Given records:

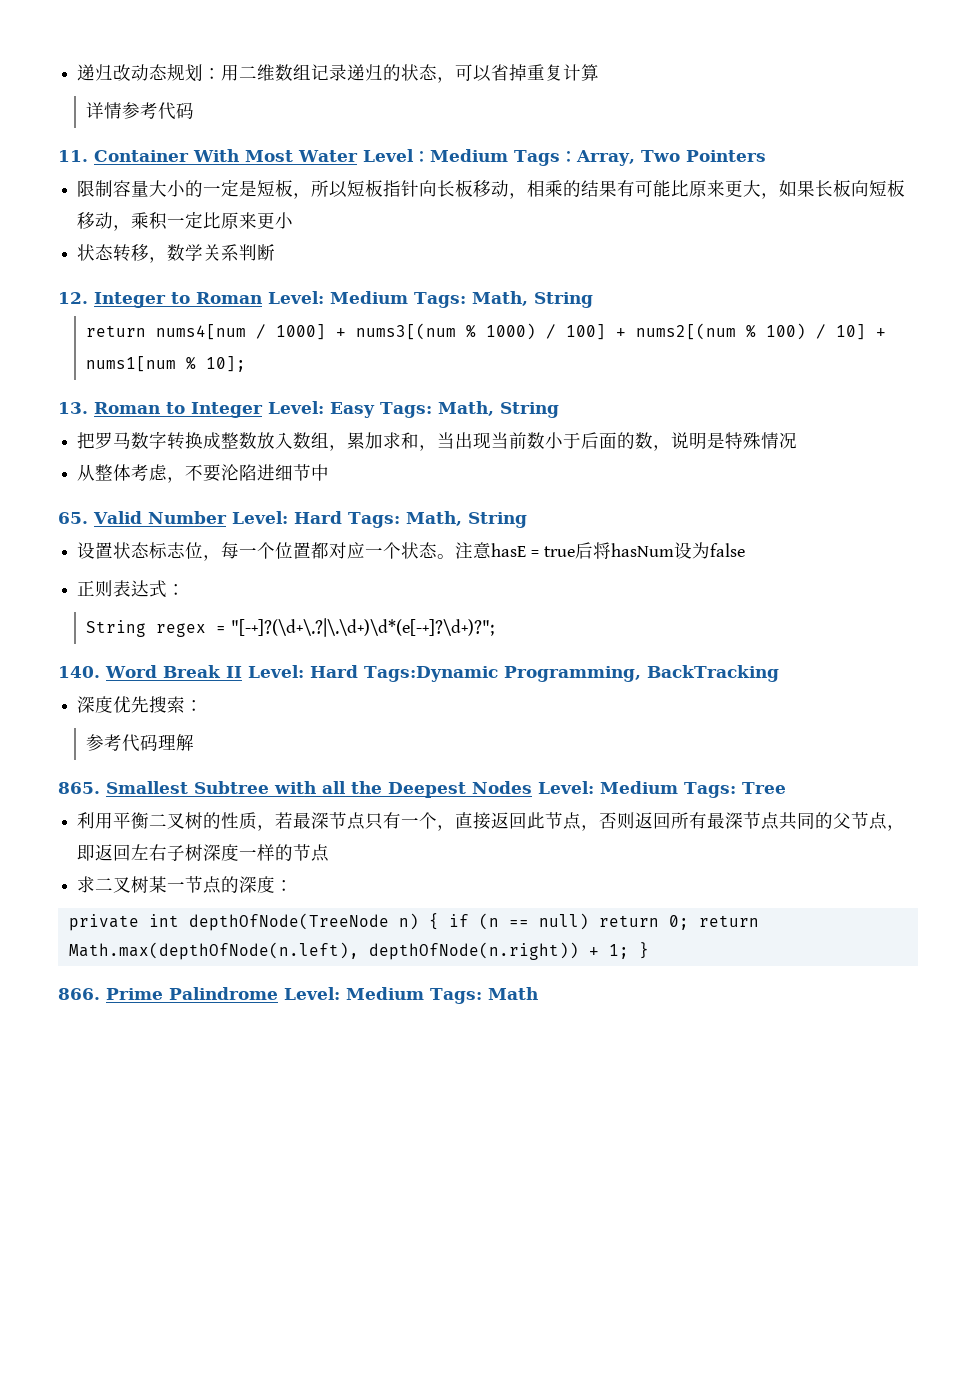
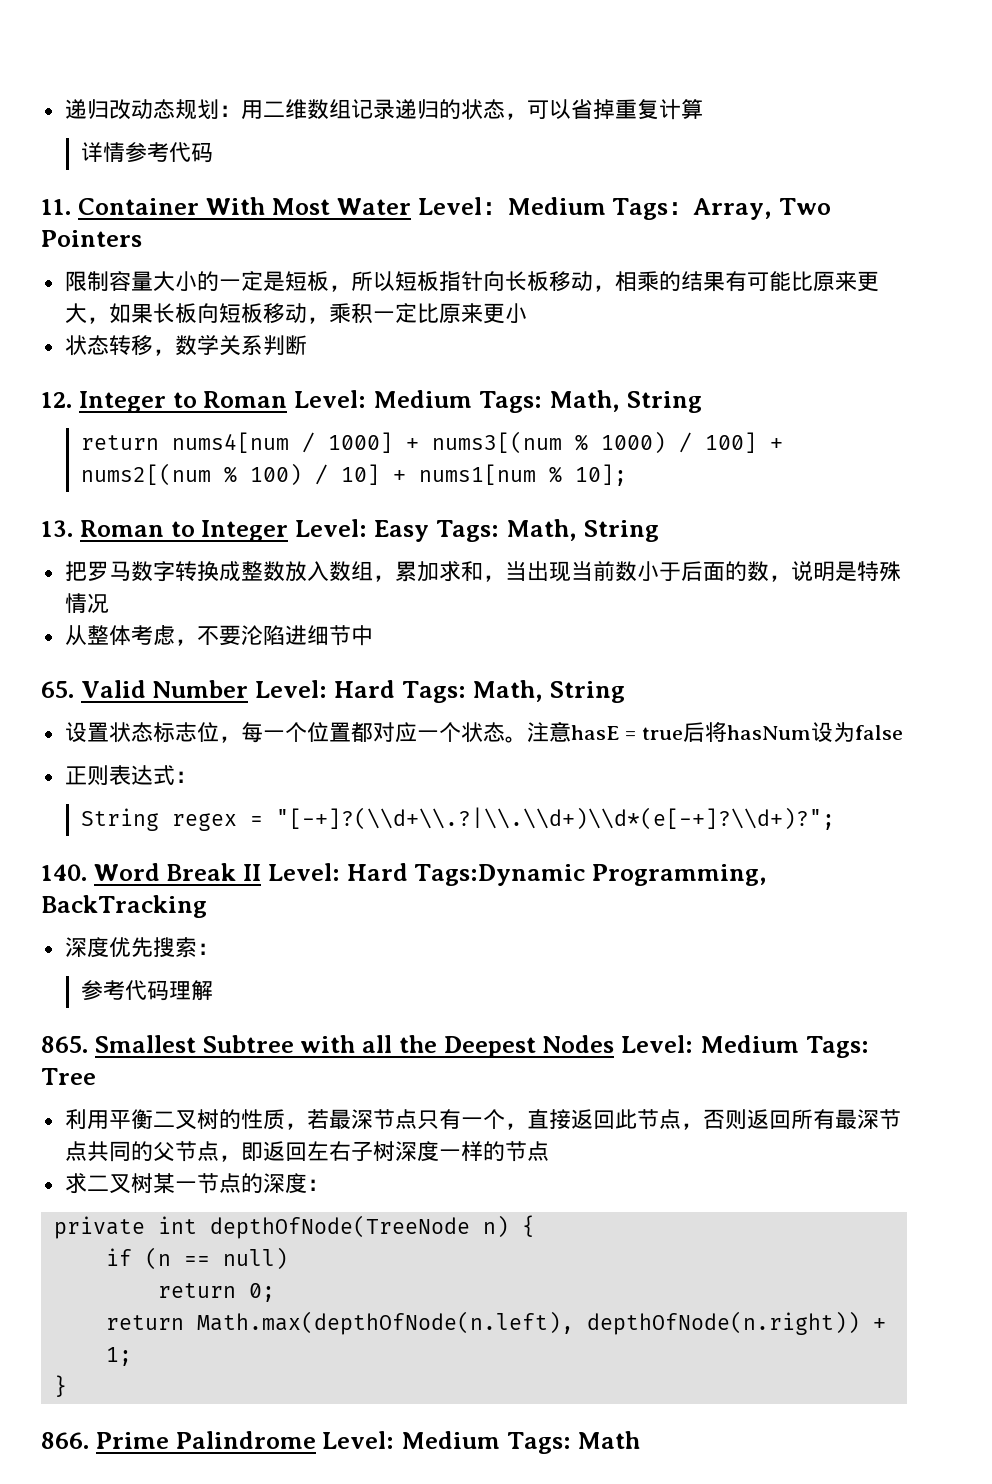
[230,618,494,637] "[-+]?(\d+\.?|\.\d+)\d*(e[-+]?\d+)?"; -> [276,807,836,830] "[-+]?(\\d+\\.?|\\.\\d+)\\d*(e[-+]?\\d+)?";
(439, 921) none -> (535, 1226) //
(589, 921) none -> (288, 1258) //
(689, 922) none -> (275, 1292) //
(629, 951) none -> (132, 1356) //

Directions:
In your answer, repeat the material above in full, exactly, and without its pictures.

Response:
[230,618,494,637] "[-+]?(\d+\.?|\.\d+)\d*(e[-+]?\d+)?"; -> [276,807,836,830] "[-+]?(\\d+\\.?|\\.\\d+)\\d*(e[-+]?\\d+)?";
(439, 921) none -> (535, 1226) //
(589, 921) none -> (288, 1258) //
(689, 922) none -> (275, 1292) //
(629, 951) none -> (132, 1356) //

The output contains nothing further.